TASK PROMPT:
Output should begin at the line holding "Dove Coconut Oil" and end at the last line of the entries; print those lines verbatim and no others.

....

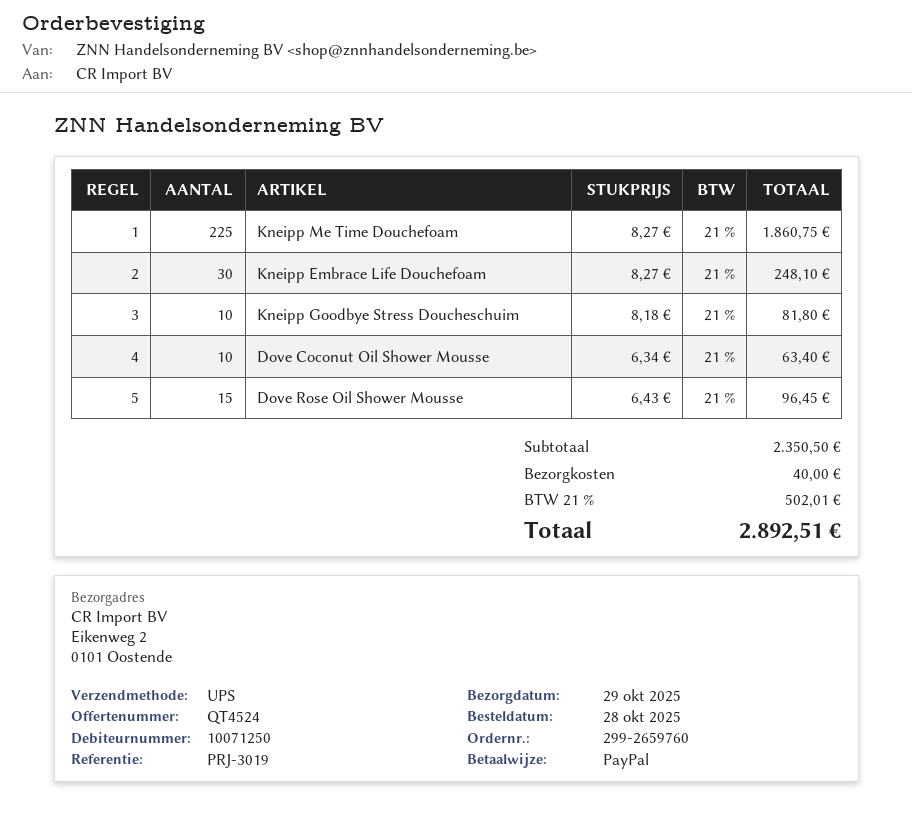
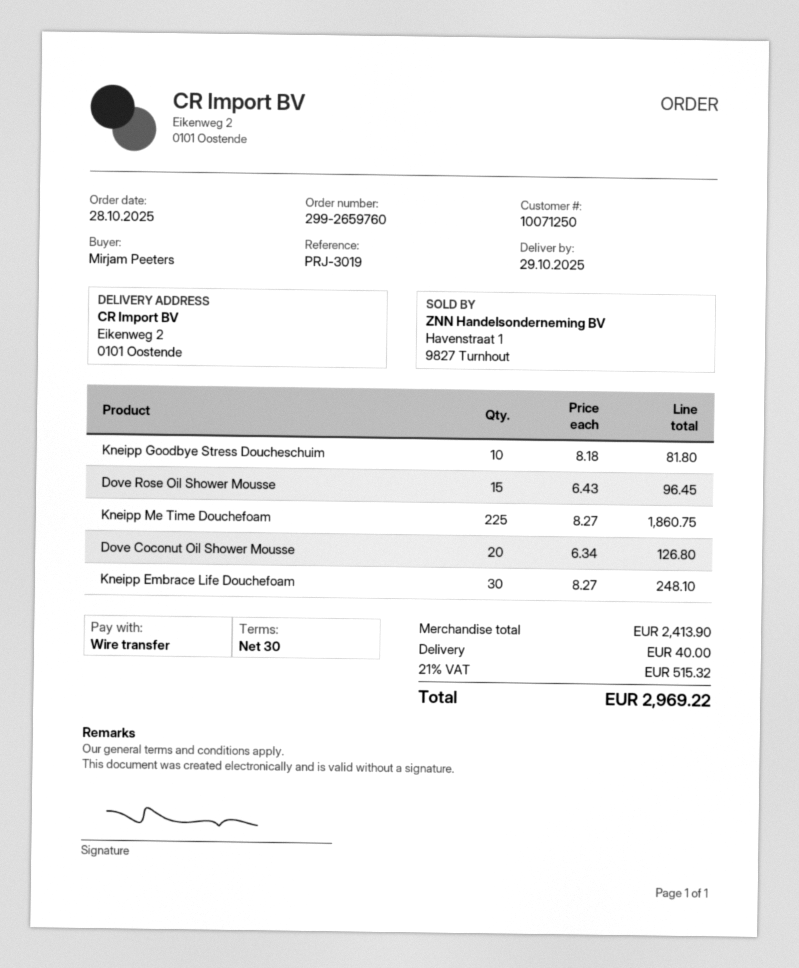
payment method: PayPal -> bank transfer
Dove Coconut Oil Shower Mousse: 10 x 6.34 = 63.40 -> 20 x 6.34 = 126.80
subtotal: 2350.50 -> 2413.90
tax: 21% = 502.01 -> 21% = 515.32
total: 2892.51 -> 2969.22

....

WRITTEN REPLY:
Dove Coconut Oil Shower Mousse: 10 x 6.34 = 63.40 -> 20 x 6.34 = 126.80
subtotal: 2350.50 -> 2413.90
tax: 21% = 502.01 -> 21% = 515.32
total: 2892.51 -> 2969.22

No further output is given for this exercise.